With a life expectancy of 82.3 years, Australia has one of the highest life expectancy rates in the world. In fact, government figures show it is one of just six countries worldwide with a life expectancy of over 80 years.
Because Australians are living longer, demand for healthcare products is at an all-time high and several Australian healthcare companies have benefited greatly. This makes it a great time to be invested in the sector.
The S&P/ASX 200 (Index: ^AXJO) (ASX: XJO) has a number of quality healthcare shares for investors to choose from and I believe these two shares could be great additions to your portfolio today.
Cochlear Limited (ASX: COH)
When Warren Buffett searches for an investment he looks for something he calls an economic moat. This essentially is a competitive advantage which the company holds to protect its long-term profits and market share.
I believe hearing implant maker Cochlear has a very wide economic moat, which will solidify its position as the market leader for many years to come. Its interim results showed just how powerful this position is, with the company reporting a 32% rise in profit to $94 million along with robust sales growth.
Thanks to its market-leading position and best-in-class products, I would expect the company to continue to grow its bottom line at a similar rate for the next few years.

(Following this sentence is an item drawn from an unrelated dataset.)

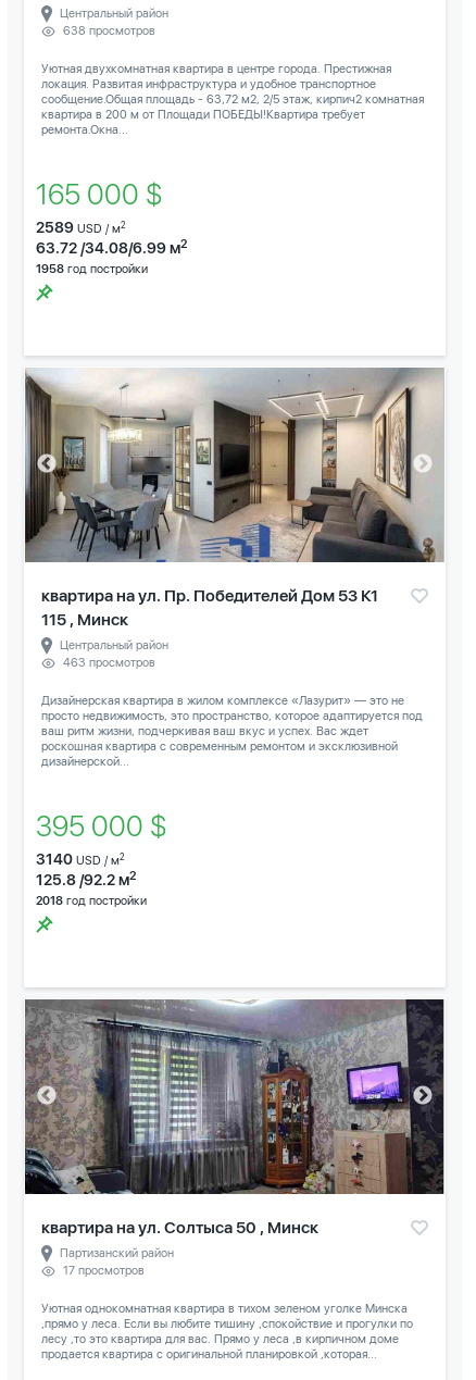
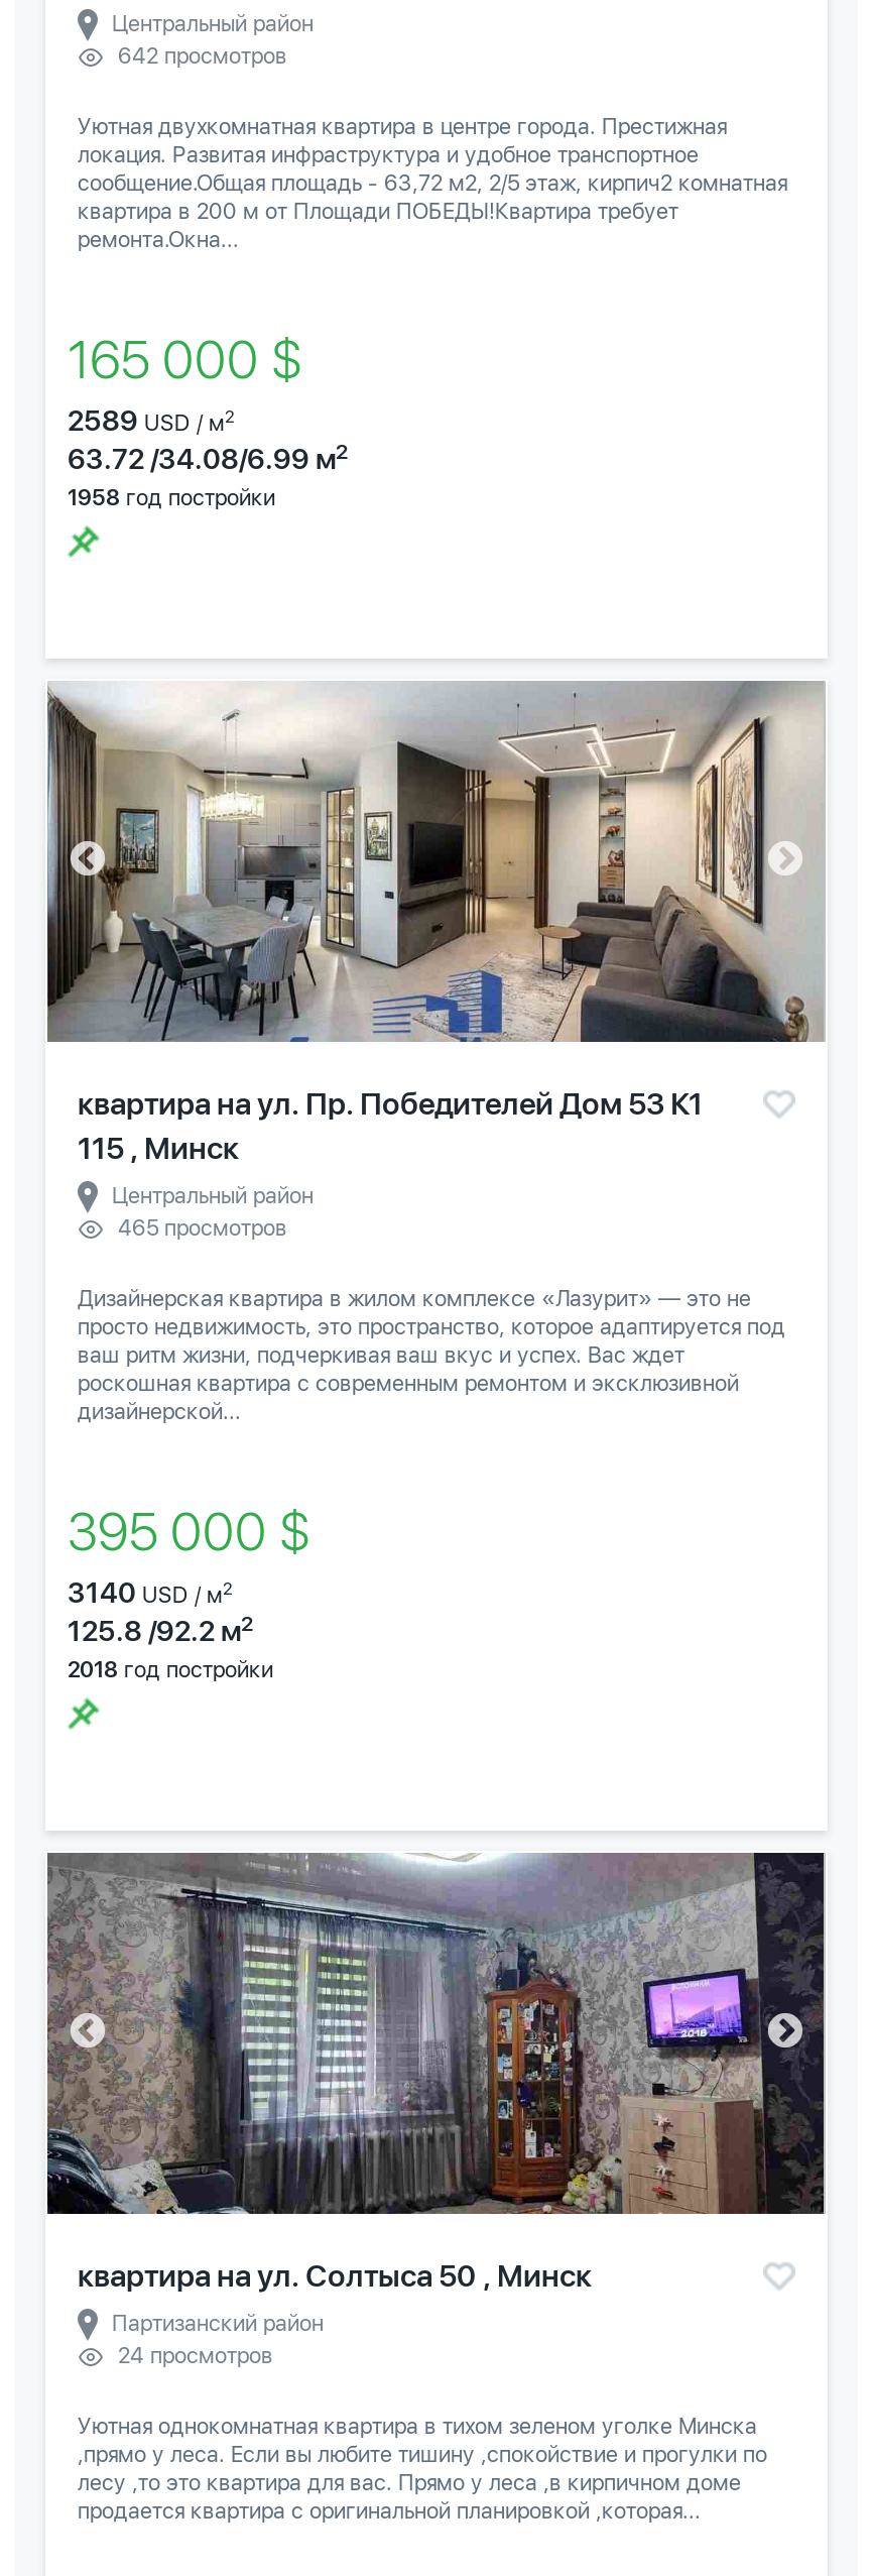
[63,24,155,38] 638 просмотров -> [118,43,287,69] 642 просмотров
[63,656,155,670] 463 просмотров -> [118,1215,287,1242] 465 просмотров
[63,1264,145,1278] 17 просмотров -> [118,2343,273,2369] 24 просмотров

Ramsay Health Care Limited (ASX: RHC)
Shareholders of this growing healthcare service provider have had a disappointing start to the year. They are currently nursing a loss of just under 9% so far in 2016, following a decline related to the company's decision to back out of a joint venture in China.
But Ramsay Health Care has a thriving business with 226 hospitals and medical centres in operation currently. This has helped it to grow its earnings by an average of 17% per year in the last 10 years, and analysts expect this growth rate to accelerate to 21% per year through to 2018.
The company has not just benefitted from Australia's ageing population. With 124 facilities in France and numerous others spread out around the world, the company has worldwide exposure which will continue to support its explosive growth.
Although the recent joint venture was shelved, I expect in the next few years we will finally see the company opening up in China. This could be the start of a new growth phase which provides shareholders with fantastic returns. For me this makes the shares a compelling buy at the current share price.